Le pauvre chevalier ne peut encore écrire, ni aller à Versailles, dont nous sommes bien fâchés, car il y a mille affaires ; mais il n’est point malade ; il soupa samedi avec madame de Coulanges, madame de Vauvineux, M. de Duras et votre fils chez le lieutenant civil, où l’on but la santé de la première et de la seconde, c’est-à-dire madame de la Fayette et vous ; car vous avez cédé à la date de l’amitié. Hier, madame de Coulanges donna un très-joli souper aux goutteux ; c’était l’abbé de Marsillac, le chevalier de Grignan, M. de Lamoignon ; la néphrétique tient lieu de goutte ; sa femme et les Divines toujours pleines de fluxions, moi en considération du rhumatisme que j’eus il y a douze ans, Coulanges qui mérite la goutte. On causa fort : le petit homme chanta, et fit un vrai plaisir à l’abbé de Marsillac, qui admirait et tâtonnait ses paroles avec des tons et des manières qui faisaient souvenir de celles de son père {le duc de la Rochefoucauld), au point d’en être touché.

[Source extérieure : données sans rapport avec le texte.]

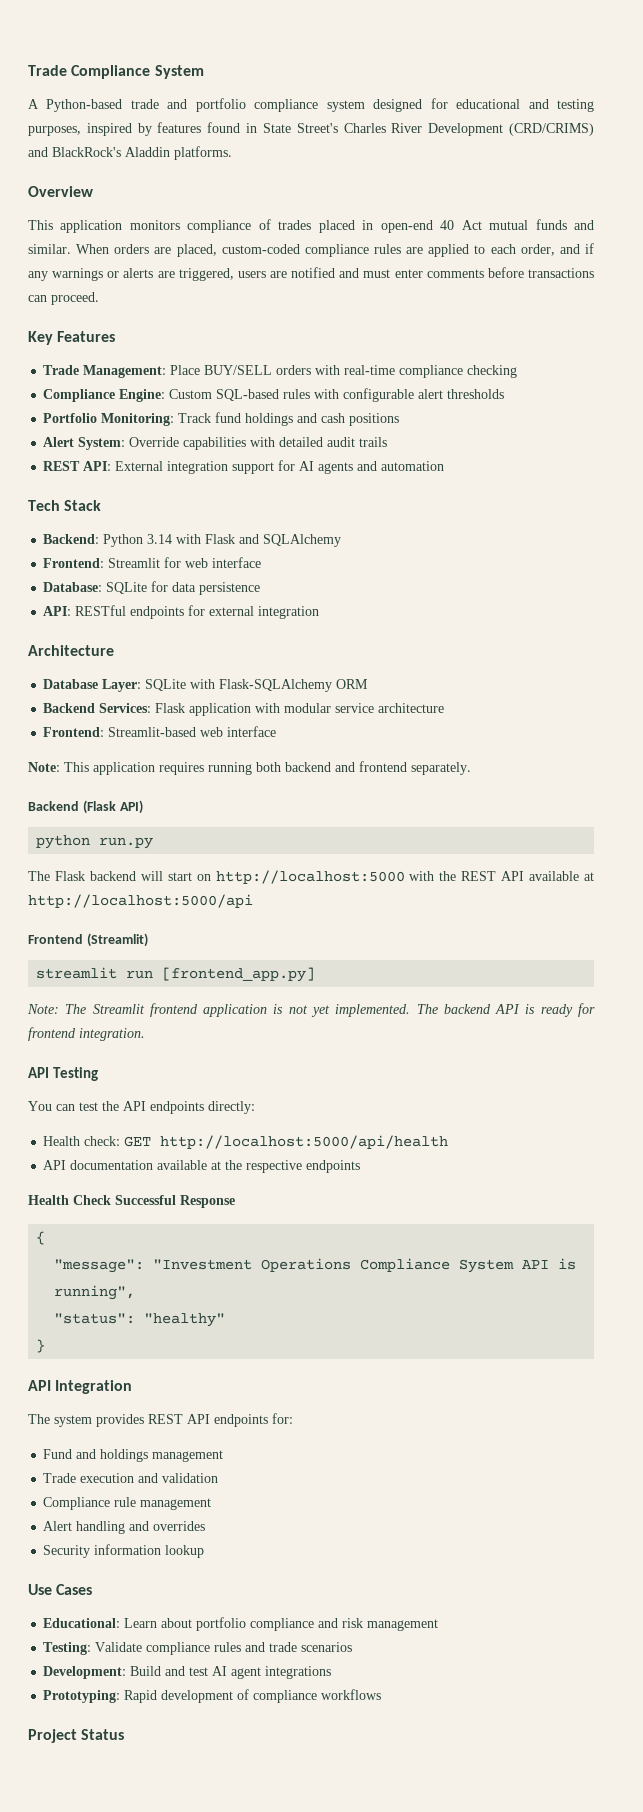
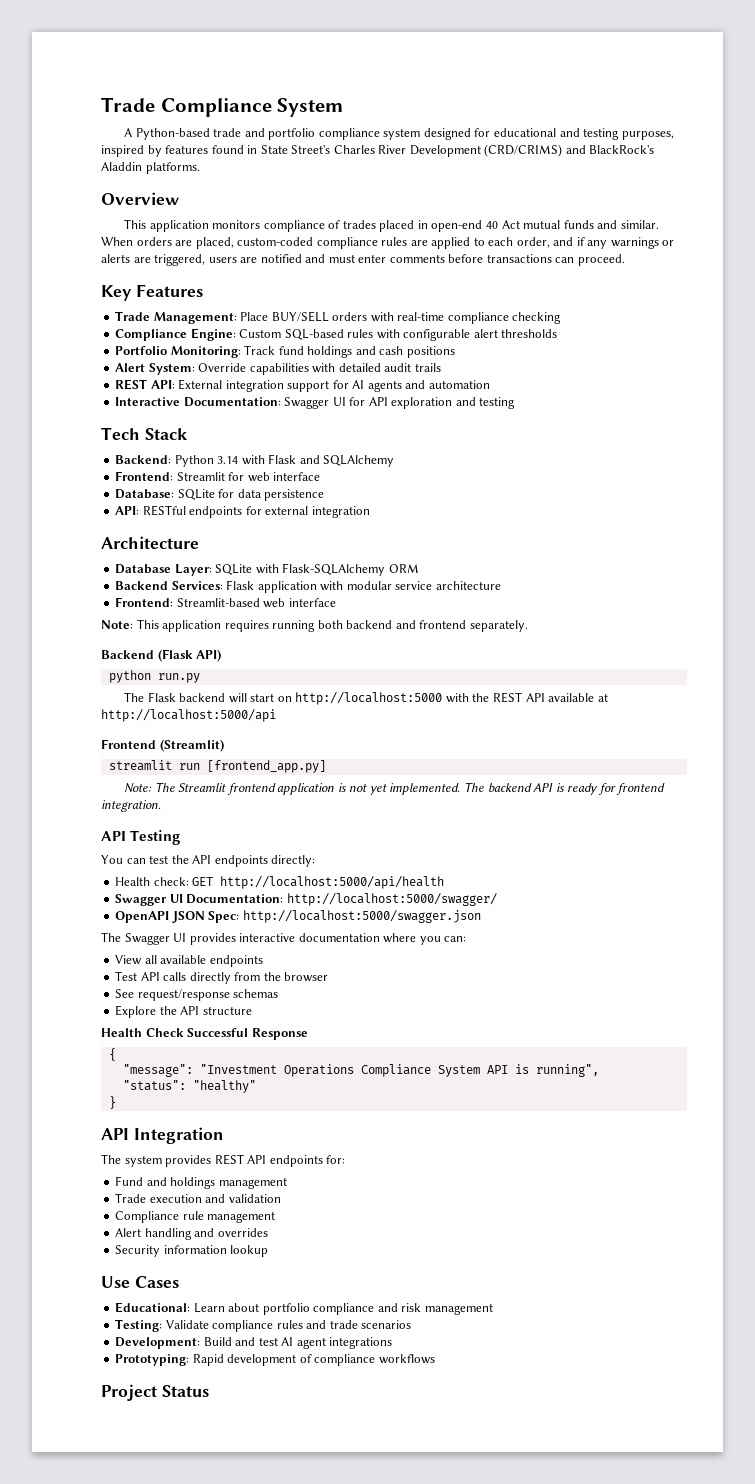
+ Interactive Documentation: Swagger UI for API exploration and testing
- API documentation available at the respective endpoints
+ Swagger UI Documentation: http://localhost:5000/swagger/
+ OpenAPI JSON Spec: http://localhost:5000/swagger.json
+ The Swagger UI provides interactive documentation where you can:
+ View all available endpoints
+ Test API calls directly from the browser
+ See request/response schemas
+ Explore the API structure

M. de Lauzun n’est point retourné en Angleterre : il est logé à Versailles : il est fort content : il a écrit à Mademoiselle ; mais, dans la colère où elle est contre lui, je doute qu’il réussisse à l’apaiser. J’ai fait encore un chef-d’œuvre, j’ai été voir madame de Ricouart, revenue depuis peu, très-contente d’être veuve. Vous n’avez qu’à me donner vos reconnaissances à achever, comme vos romans ; vous en souvient-il ? Je remercie l’aimable Pauline de sa lettre ; je suis fort assurée que sa personne me plairait : elle n’a donc pu trouver d’autre alliance avec moi que madame ? cela est bien sérieux. Adieu, ma chère enfant ; conservez votre santé, c’est-à-dire votre beauté, que j’aime tant.


  1. Voy. les Mémoires de Dangeau, t. I, p. 264.